Моя мама рассказывала мне, что в колымском лагере в ЗО-е годы отбывали большие сроки многие психические больные. Среди них в одном бараке с мамой находилась одна из фрейлин царского двора. Рассудок ее помутился еще в московской тюрьме, где она никак не могла понять, в каком заговоре против советской власти и лично против товарища Сталина ее обвиняют. Однако это не помешало вершителям правосудия посадить ее на 10 лет в колымский лагерь. Здесь уголовники величали бывшую фрейлину графиней за то, что она, поднимаясь по деревянным ступенькам в барак-столовую за порцией жидкой баланды, как шлейф, поддерживала рукой край своей дерюжной юбки. А при виде охранника она с достоинством заявляла ему, что такой отвратительной жидкостью, которую здесь называют супом, она не кормила даже собак.

Нравы вождей и их приспешников

Итак, о других подсудимых. Внешнюю привлекательность в них отыскать было трудно. Но, как говорят, на вкус и цвет товарищей нет. К тому же мне, тогда молодой девушке, все подсудимые казались стариками, как и любые люди старше сорока. Ведь главные нацистские преступники, за исключением, пожалуй, одного Шираха, к моменту взятия под стражу успели перейти этот возрастной рубеж.

Мне с юности внушали, что внешность человека — лишь оболочка, не свидетельствующая о его уме и душевных качествах. Внушали мне и что мужчина должен быть умным и добрым, а внешняя красота ему не нужна и даже привлекательность не обязательна. Я навсегда усвоила эту истину, непреложность которой как нельзя лучше подтверждалась в моей собственной семье. Здесь кроется причина моего повышенного интереса к умственным способностям и душевным качествам подсудимых. Мне казалось, что знание этих двух важнейших компонентов человеческой личности позволит в какой-то степени объяснить преступные решения и бесчеловечные действия приспешников Гитлера.

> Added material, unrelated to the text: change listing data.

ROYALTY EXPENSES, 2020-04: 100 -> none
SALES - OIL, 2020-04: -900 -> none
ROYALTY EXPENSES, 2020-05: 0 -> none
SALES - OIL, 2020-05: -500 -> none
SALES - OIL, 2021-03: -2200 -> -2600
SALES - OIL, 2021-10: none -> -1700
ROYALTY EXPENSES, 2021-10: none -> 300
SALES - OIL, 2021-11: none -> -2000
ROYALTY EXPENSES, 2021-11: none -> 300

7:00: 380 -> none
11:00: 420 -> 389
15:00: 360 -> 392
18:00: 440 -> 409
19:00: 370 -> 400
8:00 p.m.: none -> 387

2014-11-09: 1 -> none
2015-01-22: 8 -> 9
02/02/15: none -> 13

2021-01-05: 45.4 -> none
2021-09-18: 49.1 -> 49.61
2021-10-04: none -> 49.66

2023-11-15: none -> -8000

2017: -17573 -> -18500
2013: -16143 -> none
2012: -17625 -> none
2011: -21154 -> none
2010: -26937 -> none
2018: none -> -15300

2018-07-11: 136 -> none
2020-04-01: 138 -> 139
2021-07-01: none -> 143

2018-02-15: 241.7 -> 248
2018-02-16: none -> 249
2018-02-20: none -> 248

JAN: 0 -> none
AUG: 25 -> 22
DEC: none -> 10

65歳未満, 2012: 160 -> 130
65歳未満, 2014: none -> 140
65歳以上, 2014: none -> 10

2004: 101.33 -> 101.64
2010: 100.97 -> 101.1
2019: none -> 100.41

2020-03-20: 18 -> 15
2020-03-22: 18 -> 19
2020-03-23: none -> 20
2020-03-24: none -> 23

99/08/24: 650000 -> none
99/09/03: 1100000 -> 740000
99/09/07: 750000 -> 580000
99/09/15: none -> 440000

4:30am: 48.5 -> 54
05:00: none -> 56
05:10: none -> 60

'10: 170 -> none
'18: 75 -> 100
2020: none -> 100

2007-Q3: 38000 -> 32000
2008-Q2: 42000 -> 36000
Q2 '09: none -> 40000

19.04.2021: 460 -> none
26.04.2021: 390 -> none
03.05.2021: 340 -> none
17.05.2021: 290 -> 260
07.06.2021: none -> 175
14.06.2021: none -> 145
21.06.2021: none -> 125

Сидя в переводческой кабине, я не переставала задавать себе один и тот же вопрос: как могли взрослые, образованные, на первый взгляд, неглупые и с виду нормальные мужчины принимать непосредственное и даже косвенное участие в обмане своего собственного народа, в попрании человеческого достоинства, в превращении людей в рабов и, наконец, в уничтожении сотен тысяч ни в чем не повинных людей? Неужели все это можно объяснить противоестественной безоглядной любовью к диктатору, не считающему нужным даже скрывать свои изуверские цели?